Friday, April 11, 2014

NativeInterop is live on NuGet

Today I released a first version of my NativeInterop package on NuGet. You can find a description of the purpose and usage of the package as well as the source code on BitBucket.

The motivation to build and release this package really evolved from two practical issues I encountered when building performance critical C# code:

  1. Creating a native, high-performance generic array data structure in C# seems to be impossible (see A minimalistic native 64 bit array ...).
  2. Reading structured binary data from a byte[] requires some ugly hacks to get both decent performance and genericity (see e.g. Reading Unmanaged Data Into Structures).
The reason for both of these issues is the fact, that C# lacks a "unmanaged" type constraint and thus you cannot express something like
static unsafe T Read<T>(T* p) {
    return *p;
But in F#, you can; you'd simply encode this as
open NativeInterop
let pVal = ptr
where ptr is of type nativeptr<'T> and 'T is constrained to unmanaged types.

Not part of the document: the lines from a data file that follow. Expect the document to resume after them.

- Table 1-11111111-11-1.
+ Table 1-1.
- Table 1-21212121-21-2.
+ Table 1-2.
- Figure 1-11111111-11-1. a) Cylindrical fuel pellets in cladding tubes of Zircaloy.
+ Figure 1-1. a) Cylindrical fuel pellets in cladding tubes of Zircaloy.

The performance offered by the NativeInterop package should be on par with non-generic unsafe C# code. The NativeInterop package also contains an implementation of NativeArray64, but this time without using inline IL. It turned out that in newer versions of the .NET framework, the AGUs are utilized correctly for the address (offset) computation (instead of emitting IMUL instructions): Calling NativePtr.set<'T>/get<'T>/set64<'T>/get64<'T> (or NativePtr.Get/Set or IntPtr.Get/Set or NativePtr.get_Item/set_Item, respectively) should all result in the generation of a single mov instruction.

Monday, April 7, 2014

A first look at RyuJIT CTP3 and SIMD (SSE2) support for .NET

Not being able to exploit today's processors SIMD processing capabilities is a major culprit when implementing high-performance (e. g. numerical) applications in C# (or any other CLI language). While there is Mono.Simd, there is no solutions for applications running on top of Microsoft's own runtime (CLR), despite popular demand ... until now!

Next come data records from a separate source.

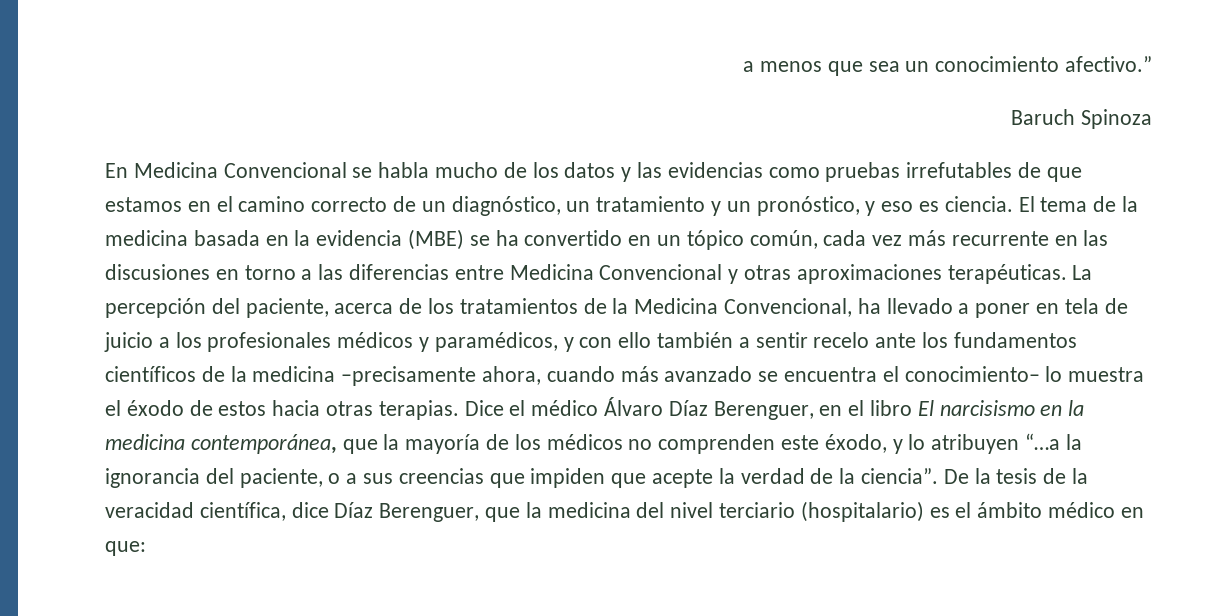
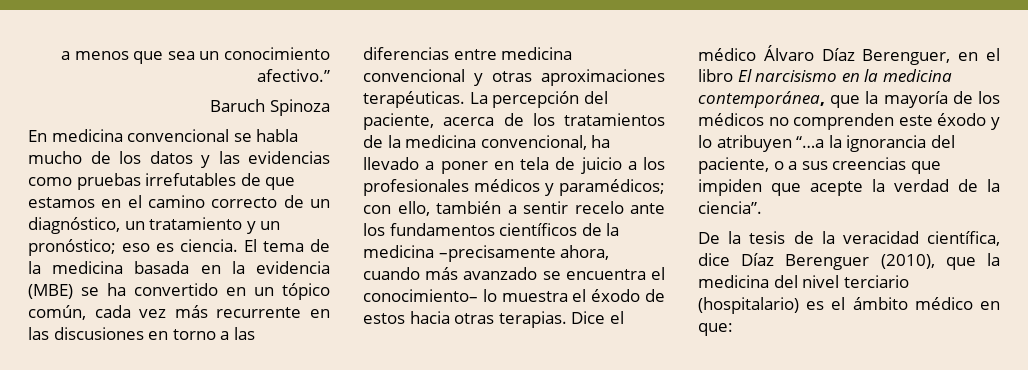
- En Medicina Convencional se habla mucho de los datos y las evidencias como pruebas irrefutables de que estamos en el camino correcto de un diagnóstico, un tratamiento y un pronóstico, y eso es ciencia.
+ En medicina convencional se habla mucho de los datos y las evidencias como pruebas irrefutables de que estamos en el camino correcto de un diagnóstico, un tratamiento y un pronóstico; eso es ciencia.
- El tema de la medicina basada en la evidencia (MBE) se ha convertido en un tópico común, cada vez más recurrente en las discusiones en torno a las diferencias entre Medicina Convencional y otras aproximaciones terapéuticas.
+ El tema de la medicina basada en la evidencia (MBE) se ha convertido en un tópico común, cada vez más recurrente en las discusiones en torno a las diferencias entre medicina convencional y otras aproximaciones terapéuticas.
- La percepción del paciente, acerca de los tratamientos de la Medicina Convencional, ha llevado a poner en tela de juicio a los profesionales médicos y paramédicos, y con ello también a sentir recelo ante los fundamentos científicos de la medicina –precisamente ahora, cuando más avanzado se encuentra el conocimiento– lo muestra el éxodo de estos hacia otras terapias.
+ La percepción del paciente, acerca de los tratamientos de la medicina convencional, ha llevado a poner en tela de juicio a los profesionales médicos y paramédicos; con ello, también a sentir recelo ante los fundamentos científicos de la medicina –precisamente ahora, cuando más avanzado se encuentra el conocimiento– lo muestra el éxodo de estos hacia otras terapias.
- Dice el médico Álvaro Díaz Berenguer, en el libro El narcisismo en la medicina contemporánea, que la mayoría de los médicos no comprenden este éxodo, y lo atribuyen “…a la ignorancia del paciente, o a sus creencias que impiden que acepte la verdad de la ciencia”. De la tesis de la veracidad científica, dice Díaz Berenguer, que la medicina del nivel terciario (hospitalario) es el ámbito médico en que:
+ Dice el médico Álvaro Díaz Berenguer, en el libro El narcisismo en la medicina contemporánea, que la mayoría de los médicos no comprenden este éxodo y lo atribuyen “…a la ignorancia del paciente, o a sus creencias que impiden que acepte la verdad de la ciencia”.
+ De la tesis de la veracidad científica, dice Díaz Berenguer (2010), que la medicina del nivel terciario (hospitalario) es el ámbito médico en que:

With BUILD 2014, Microsoft released a new preview version of the next generation JIT compiler "RyuJIT" that, combined with a special SIMD library that can be installed via NuGet, supports SIMD intrinsics (only SSE2 for now, but AVX is in the works).

Finally! I couldn't wait to try out the new bits; thus I modified the C# version of my existing XRaySimulator* to make use of SSE2 by implementing a simple packet ray tracing technique, i. e. instead of tracing individual rays, this version traces bundles of 2x2 (SSE2) or 4x2 (AVX) rays. Because the rays are largely "coherent" they typically hit the same objects (cache hit rate!).

The contenders

Currently there are a total of six different variants of the XRaySimulator:
  •  "C#": This is the baseline, scalar managed implementation.
  •  "C# adj. trav.": A further optimized version that exploits the fact that once a ray is inside a volume (finite element) mesh, it must hit a face of an adjacent element (hexahedron).
  •  "C#/SSE2": Like "C#", but using 2x2 (X-)ray packets; doesn't use "adjacency traversal" due to the high branching factor
  •  "C++": A C++11 reimplementation of "C#"; I tried to stay as close as possible to "C#" while still using at least half-way decent, idiomatic C++.
  •  "C++ adj. trav.": Corresponds to "C# adj. trav."
  •  "C++/AVX": Vectorized version of "C++" using 4x2 ray bundles thanks to AVX
Note that most of these implementations are to be considered "quick-and-dirty, yet somehow working hacks..." If you don't mind the ugliness, though, you may follow the links to BitBucket and have a look at the code (Visual Studio 2013 projects; you also need the latest Roslyn CTP in order to compile the C#/SSE2 branch).

Performance analysis

So, who wins? The following figure shows the performance of the different versions in million rays per second (MRay/s) rendering an FE model consisting of 28672 hexahedral elements (344064 triangles) at a resolution of 6400 x 4800 pixels on an Intel Core i7-2600K (3.4 - 4.2 GHz) with 32 GB DDR4 RAM running under Windows 8.1 Pro:

As expected "C++/AVX" blasts away the rest of the pack with a stunning 13 MRay/s. And while "C++/AVX" delivers a speed-up of 5.2 over "C++", "C#/SSE2" only improves by a factor of 2.5 compared to "C#" and displays only insignificant performance gains over the optimized scalar version "C# adj. trav."

Now, given that SSE2 uses only 128-bit-wide vector lanes compared to AVX's generous 256 bit and the generally much more aggressive optimizer of the Visual C++ compiler, it's not exactly surprising to see an obvious performance difference between the "C++/AVX" and "C#/SSE2" case. Yet, I still would have expected the speed-up of  "C#/SSE2" to reach a value a little closer to 4x instead of 2.5. What's going on there?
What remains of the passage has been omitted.